Real Deals 22 April 2024

The title of the recent Irish Funds publication, Why Ireland?, posed more than just a rhetorical question for the global alternatives industry.

The numbers quoted by the report are impressive: $6.1trn in total assets under administration; more than 1,000 fund promoters; 13,677 total funds, with 8,870 Ireland-domiciled funds and 21% of those funds focused on alternatives. Ireland was the first regulated jurisdiction to provide a regulatory framework for the alternatives industry, and Irish funds are sold in 90 countries across Europe, the Middle East and Africa, the Americas, and Asia-Pacific.

Beyond the numbers, however, Ireland’s role in the alternatives industry is expanding in critical ways, as fund managers, trusted service partners and fintech companies seize opportunities and address the rapid transformation of asset servicing and fund administration.

With a strong educational system, highly skilled workforce and 17,000 funds professionals already working, Ireland is increasingly the location of choice for global firms establishing management companies and operational centres to oversee existing funds or launch new ones, whether they are domiciled in Ireland, Luxembourg, or other European Union countries.

Fintech hubs

We’re seeing a significant increase in fintech hubs developing products to address new risk, regulatory, reporting and compliance demands across global jurisdictions. Ireland’s Fintech Steering Group, launched in 2020, has promoted innovation, spurred cross-border discussions and collaboration and helped shape policy regarding the development and broader use of fintech.

There are significant opportunities and support for smaller, nimble fintech firms delivering products, including blockchain and digital asset services, digital banking and payments, and cross-border payments. With further support from Enterprise Ireland, it’s likely these firms will continue to get the support they need to deliver change.

Exploring the potential for AI remains a priority for the EU and Ireland-based firms. As part of the European Commission’s Digital Europe Programme to shape digital transformation, four European Digital Innovation Hubs are operating in Ireland. The hubs are supporting digital transformation by encouraging the adoption of cybersecurity technology, AI and high-performance computing, as well as providing access to technical expertise, innovation services, training and skills development. 

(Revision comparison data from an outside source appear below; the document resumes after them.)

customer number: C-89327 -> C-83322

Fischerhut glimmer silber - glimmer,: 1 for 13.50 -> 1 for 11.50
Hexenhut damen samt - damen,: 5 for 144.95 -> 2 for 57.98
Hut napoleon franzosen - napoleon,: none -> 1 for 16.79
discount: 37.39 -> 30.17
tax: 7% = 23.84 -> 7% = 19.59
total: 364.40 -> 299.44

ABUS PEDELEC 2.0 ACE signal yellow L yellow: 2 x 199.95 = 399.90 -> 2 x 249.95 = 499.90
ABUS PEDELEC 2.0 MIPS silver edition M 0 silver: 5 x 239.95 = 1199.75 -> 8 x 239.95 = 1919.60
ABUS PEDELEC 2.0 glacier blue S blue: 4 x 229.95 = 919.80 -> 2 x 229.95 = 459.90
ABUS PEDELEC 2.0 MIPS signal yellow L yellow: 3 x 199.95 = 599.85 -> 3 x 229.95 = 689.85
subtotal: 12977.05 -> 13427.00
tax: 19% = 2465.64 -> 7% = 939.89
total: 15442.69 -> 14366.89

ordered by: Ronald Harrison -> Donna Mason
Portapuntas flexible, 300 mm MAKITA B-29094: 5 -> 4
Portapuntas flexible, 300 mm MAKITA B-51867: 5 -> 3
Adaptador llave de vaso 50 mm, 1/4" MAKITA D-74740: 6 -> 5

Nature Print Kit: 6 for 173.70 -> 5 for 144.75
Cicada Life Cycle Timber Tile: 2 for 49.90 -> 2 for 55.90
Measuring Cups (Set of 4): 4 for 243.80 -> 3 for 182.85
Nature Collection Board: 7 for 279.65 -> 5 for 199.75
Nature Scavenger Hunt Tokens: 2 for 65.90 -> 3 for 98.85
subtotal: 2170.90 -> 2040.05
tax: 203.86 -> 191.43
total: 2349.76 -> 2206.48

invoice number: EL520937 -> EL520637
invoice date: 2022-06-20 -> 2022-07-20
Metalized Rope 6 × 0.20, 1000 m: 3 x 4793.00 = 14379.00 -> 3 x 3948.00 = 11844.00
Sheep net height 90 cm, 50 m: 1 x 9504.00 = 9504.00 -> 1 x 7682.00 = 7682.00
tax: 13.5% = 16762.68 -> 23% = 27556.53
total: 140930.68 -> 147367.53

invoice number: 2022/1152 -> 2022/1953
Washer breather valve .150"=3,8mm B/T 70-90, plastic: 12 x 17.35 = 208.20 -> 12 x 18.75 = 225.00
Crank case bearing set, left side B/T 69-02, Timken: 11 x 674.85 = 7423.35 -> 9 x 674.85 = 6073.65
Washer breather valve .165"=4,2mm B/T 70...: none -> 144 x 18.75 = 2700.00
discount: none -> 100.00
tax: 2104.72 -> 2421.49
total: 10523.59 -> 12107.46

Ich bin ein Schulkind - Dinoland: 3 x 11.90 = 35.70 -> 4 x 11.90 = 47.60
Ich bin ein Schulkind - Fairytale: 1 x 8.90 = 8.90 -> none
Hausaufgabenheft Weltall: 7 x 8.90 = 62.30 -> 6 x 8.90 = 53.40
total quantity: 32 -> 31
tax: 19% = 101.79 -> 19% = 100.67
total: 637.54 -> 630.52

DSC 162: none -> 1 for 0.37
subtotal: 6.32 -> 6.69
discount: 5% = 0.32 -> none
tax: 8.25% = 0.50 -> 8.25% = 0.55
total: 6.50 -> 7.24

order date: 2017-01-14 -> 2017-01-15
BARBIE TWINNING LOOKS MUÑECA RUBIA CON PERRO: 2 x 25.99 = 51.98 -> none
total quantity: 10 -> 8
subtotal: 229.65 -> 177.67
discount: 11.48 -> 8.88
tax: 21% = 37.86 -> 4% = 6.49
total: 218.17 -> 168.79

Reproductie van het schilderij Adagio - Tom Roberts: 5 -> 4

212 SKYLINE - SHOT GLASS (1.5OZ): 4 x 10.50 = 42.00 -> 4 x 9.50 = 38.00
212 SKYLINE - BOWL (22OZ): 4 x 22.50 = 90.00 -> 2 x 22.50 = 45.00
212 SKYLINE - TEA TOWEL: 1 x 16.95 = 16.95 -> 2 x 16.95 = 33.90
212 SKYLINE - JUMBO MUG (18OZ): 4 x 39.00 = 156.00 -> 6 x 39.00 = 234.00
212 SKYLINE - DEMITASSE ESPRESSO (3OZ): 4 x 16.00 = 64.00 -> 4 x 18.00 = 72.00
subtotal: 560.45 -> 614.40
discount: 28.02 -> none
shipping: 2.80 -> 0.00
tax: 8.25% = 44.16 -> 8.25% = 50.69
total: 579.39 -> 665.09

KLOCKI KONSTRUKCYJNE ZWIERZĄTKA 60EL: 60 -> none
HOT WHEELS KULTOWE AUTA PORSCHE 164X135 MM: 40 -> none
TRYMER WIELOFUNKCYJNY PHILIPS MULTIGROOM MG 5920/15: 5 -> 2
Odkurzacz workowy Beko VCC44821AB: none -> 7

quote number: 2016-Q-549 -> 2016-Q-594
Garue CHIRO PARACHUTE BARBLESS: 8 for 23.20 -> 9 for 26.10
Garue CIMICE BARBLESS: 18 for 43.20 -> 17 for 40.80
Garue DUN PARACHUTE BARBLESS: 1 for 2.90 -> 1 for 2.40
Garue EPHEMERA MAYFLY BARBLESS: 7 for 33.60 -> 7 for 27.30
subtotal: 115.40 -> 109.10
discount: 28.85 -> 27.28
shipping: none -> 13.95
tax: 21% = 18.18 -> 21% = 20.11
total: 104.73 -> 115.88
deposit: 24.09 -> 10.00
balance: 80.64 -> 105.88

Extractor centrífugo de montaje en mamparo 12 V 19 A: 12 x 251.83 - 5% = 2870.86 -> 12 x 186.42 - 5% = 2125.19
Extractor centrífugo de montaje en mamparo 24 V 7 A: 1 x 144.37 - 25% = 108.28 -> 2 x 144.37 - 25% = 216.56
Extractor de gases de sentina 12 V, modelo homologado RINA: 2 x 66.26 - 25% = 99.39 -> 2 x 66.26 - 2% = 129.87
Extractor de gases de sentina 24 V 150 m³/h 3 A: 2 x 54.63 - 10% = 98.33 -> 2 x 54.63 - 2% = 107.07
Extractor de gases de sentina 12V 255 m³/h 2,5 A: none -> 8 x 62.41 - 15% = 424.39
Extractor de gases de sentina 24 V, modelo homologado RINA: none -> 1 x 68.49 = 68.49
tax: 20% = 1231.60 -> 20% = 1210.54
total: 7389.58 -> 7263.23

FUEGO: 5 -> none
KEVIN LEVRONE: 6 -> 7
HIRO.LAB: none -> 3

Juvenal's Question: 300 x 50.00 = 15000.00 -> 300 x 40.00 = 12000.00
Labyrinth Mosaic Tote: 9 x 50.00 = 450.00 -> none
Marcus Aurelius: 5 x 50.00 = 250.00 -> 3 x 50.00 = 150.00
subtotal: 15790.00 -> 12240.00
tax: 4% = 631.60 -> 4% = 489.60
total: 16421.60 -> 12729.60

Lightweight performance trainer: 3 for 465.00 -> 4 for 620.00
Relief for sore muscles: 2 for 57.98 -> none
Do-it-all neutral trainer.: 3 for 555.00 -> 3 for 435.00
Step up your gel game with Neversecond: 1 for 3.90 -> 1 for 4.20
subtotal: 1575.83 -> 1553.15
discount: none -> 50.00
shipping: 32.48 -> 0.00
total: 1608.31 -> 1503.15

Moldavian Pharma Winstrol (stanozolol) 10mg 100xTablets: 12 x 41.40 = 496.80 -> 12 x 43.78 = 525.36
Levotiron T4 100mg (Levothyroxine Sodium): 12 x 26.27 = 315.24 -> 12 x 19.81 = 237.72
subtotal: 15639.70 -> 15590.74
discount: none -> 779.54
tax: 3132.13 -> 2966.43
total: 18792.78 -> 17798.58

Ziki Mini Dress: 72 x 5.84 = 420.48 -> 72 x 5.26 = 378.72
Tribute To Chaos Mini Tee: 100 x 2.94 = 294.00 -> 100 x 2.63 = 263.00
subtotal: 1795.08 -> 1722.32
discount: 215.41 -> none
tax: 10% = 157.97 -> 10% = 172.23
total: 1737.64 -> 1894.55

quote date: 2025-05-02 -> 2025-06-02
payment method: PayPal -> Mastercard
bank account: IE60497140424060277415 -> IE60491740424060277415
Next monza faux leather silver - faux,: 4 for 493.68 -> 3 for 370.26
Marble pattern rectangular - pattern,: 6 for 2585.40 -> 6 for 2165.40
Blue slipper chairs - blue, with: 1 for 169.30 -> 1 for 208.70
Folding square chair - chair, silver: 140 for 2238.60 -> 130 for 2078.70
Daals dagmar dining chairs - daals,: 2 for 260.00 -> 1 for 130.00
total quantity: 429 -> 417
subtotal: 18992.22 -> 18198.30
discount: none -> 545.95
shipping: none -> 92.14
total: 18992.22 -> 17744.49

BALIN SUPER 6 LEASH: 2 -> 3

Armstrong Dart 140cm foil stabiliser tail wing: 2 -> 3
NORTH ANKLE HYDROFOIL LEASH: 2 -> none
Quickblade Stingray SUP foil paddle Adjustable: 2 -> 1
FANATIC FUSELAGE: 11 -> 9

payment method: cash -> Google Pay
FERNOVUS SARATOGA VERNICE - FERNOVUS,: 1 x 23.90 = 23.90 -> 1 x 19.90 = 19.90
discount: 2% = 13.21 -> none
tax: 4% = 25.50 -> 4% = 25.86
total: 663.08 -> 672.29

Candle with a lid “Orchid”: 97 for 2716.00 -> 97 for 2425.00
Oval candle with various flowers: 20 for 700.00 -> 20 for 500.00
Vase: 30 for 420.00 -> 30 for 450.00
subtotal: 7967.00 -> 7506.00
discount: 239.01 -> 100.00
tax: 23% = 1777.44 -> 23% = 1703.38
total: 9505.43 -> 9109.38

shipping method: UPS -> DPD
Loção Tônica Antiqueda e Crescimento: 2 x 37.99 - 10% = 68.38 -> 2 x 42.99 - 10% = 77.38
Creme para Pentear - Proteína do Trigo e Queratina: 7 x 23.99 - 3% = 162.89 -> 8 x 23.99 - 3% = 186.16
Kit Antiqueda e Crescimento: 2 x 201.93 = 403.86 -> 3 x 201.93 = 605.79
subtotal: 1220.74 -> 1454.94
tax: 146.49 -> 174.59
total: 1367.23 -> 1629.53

Ireland’s Fintech Steering Group, launched in 2020, has promoted innovation, spurred cross-border discussions and collaboration and helped shape policy regarding the development and broader use of fintech

The European AI Act has flagged concerns about AI applications that carry risks for safety, livelihoods and rights of EU citizens. It’s not yet clear if the EU will drive global standards similar to the US and UK, which have put growth and innovation at the centre of their AI strategies. It’s clear that fund managers and their partners – including MUFG Investor Services – already are well down the road to identifying ways to use AI to improve operational efficiency, reduce risk and cost, drive greater value and improve results. 

Staffing challenges

Ireland’s rapidly growing reputation as an operations centre also presents significant challenges, primarily in recruiting, training and retaining staff. With more than 200 management companies in Ireland, competition for experienced employees is intense considering the country’s low unemployment rate and competition from larger firms or fintech startups.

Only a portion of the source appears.